### Data for analysis

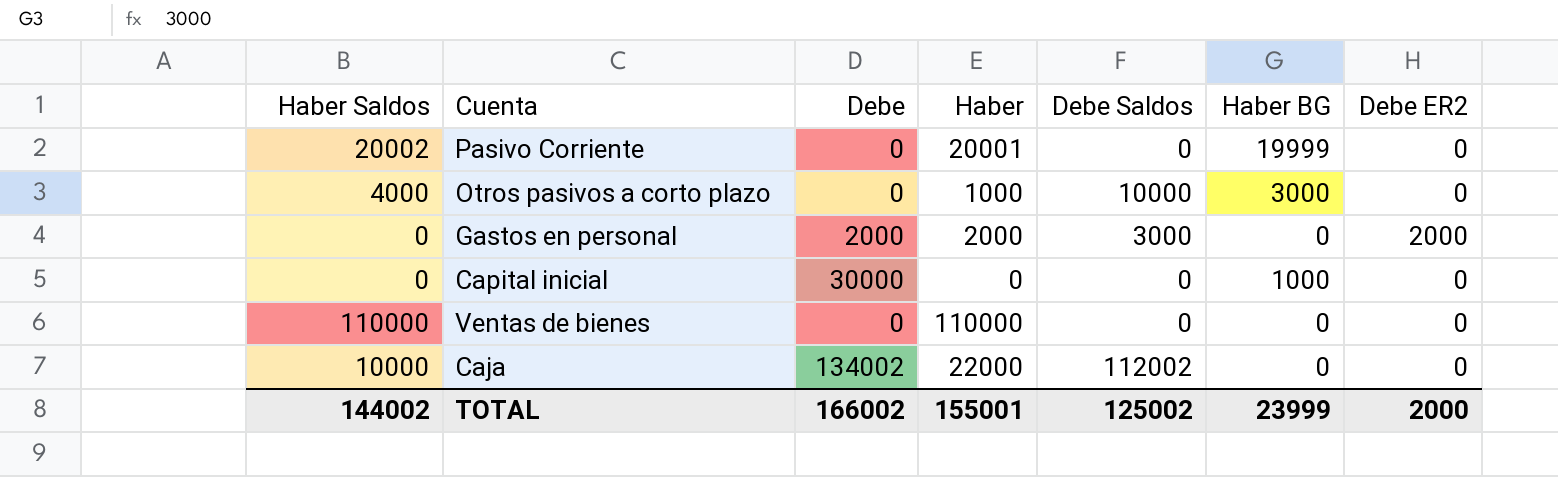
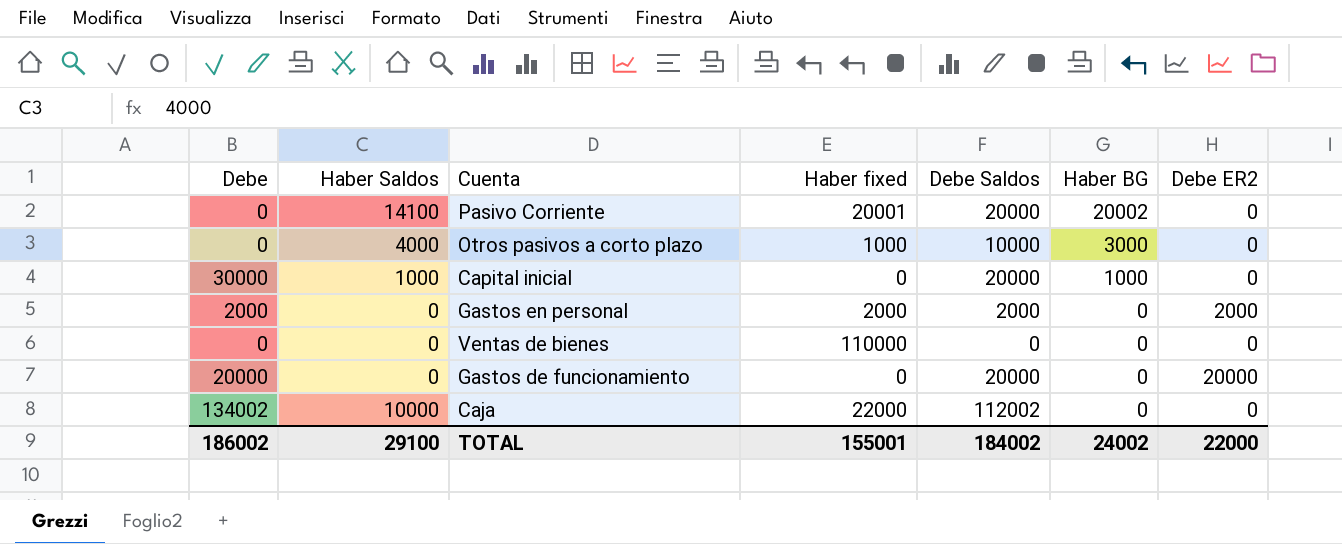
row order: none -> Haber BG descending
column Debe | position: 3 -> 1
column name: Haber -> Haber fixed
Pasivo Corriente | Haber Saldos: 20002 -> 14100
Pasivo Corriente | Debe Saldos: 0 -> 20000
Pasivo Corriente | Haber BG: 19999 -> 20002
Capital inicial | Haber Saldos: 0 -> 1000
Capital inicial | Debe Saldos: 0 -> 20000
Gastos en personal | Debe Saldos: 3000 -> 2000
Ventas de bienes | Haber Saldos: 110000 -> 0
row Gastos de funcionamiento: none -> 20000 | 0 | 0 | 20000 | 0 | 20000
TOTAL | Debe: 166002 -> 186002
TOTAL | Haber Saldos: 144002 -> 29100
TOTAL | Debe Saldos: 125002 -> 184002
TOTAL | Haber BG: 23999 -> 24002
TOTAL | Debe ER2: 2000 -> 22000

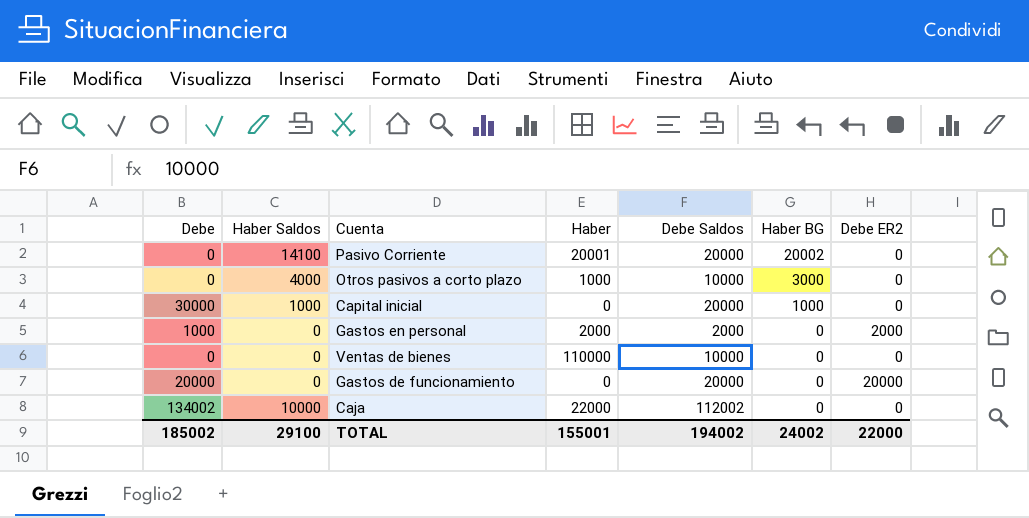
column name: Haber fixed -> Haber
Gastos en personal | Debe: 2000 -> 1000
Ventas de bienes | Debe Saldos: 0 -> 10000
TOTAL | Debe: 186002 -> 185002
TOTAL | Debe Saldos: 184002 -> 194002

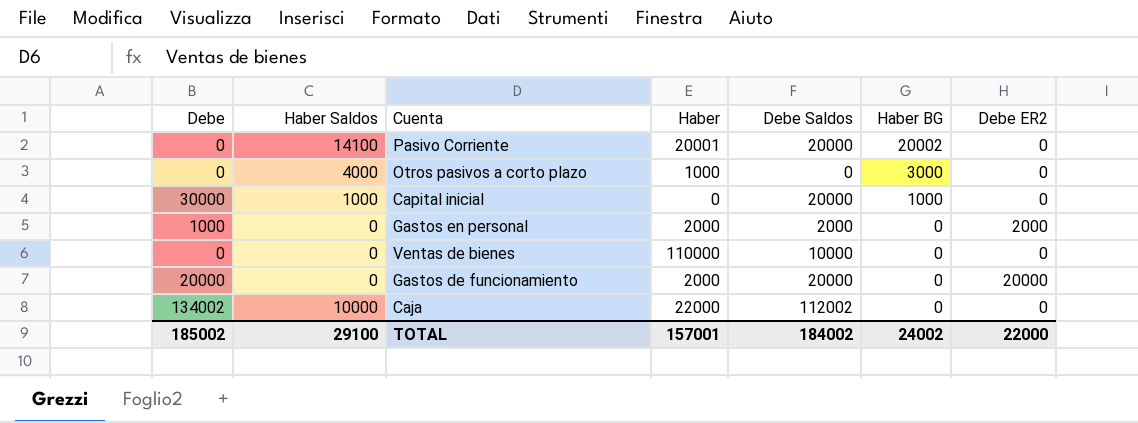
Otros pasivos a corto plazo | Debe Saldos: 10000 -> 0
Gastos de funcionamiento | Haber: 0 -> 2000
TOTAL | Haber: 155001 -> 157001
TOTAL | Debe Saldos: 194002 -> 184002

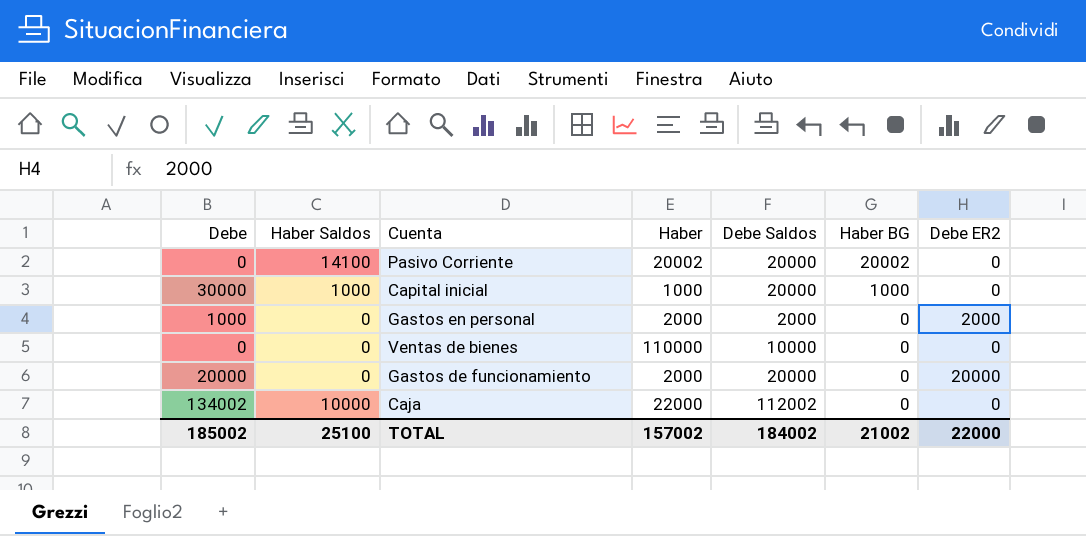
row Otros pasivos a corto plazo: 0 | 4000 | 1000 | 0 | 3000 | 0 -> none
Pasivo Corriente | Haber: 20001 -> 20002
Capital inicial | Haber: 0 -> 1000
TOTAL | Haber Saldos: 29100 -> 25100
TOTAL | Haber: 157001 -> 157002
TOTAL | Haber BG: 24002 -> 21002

######

### Work instructions
Could the entries above be retyped exactly, with the pictures left out?

### Solution to the problem
row order: none -> Haber BG descending
column Debe | position: 3 -> 1
column name: Haber -> Haber fixed
Pasivo Corriente | Haber Saldos: 20002 -> 14100
Pasivo Corriente | Debe Saldos: 0 -> 20000
Pasivo Corriente | Haber BG: 19999 -> 20002
Capital inicial | Haber Saldos: 0 -> 1000
Capital inicial | Debe Saldos: 0 -> 20000
Gastos en personal | Debe Saldos: 3000 -> 2000
Ventas de bienes | Haber Saldos: 110000 -> 0
row Gastos de funcionamiento: none -> 20000 | 0 | 0 | 20000 | 0 | 20000
TOTAL | Debe: 166002 -> 186002
TOTAL | Haber Saldos: 144002 -> 29100
TOTAL | Debe Saldos: 125002 -> 184002
TOTAL | Haber BG: 23999 -> 24002
TOTAL | Debe ER2: 2000 -> 22000

column name: Haber fixed -> Haber
Gastos en personal | Debe: 2000 -> 1000
Ventas de bienes | Debe Saldos: 0 -> 10000
TOTAL | Debe: 186002 -> 185002
TOTAL | Debe Saldos: 184002 -> 194002

Otros pasivos a corto plazo | Debe Saldos: 10000 -> 0
Gastos de funcionamiento | Haber: 0 -> 2000
TOTAL | Haber: 155001 -> 157001
TOTAL | Debe Saldos: 194002 -> 184002

row Otros pasivos a corto plazo: 0 | 4000 | 1000 | 0 | 3000 | 0 -> none
Pasivo Corriente | Haber: 20001 -> 20002
Capital inicial | Haber: 0 -> 1000
TOTAL | Haber Saldos: 29100 -> 25100
TOTAL | Haber: 157001 -> 157002
TOTAL | Haber BG: 24002 -> 21002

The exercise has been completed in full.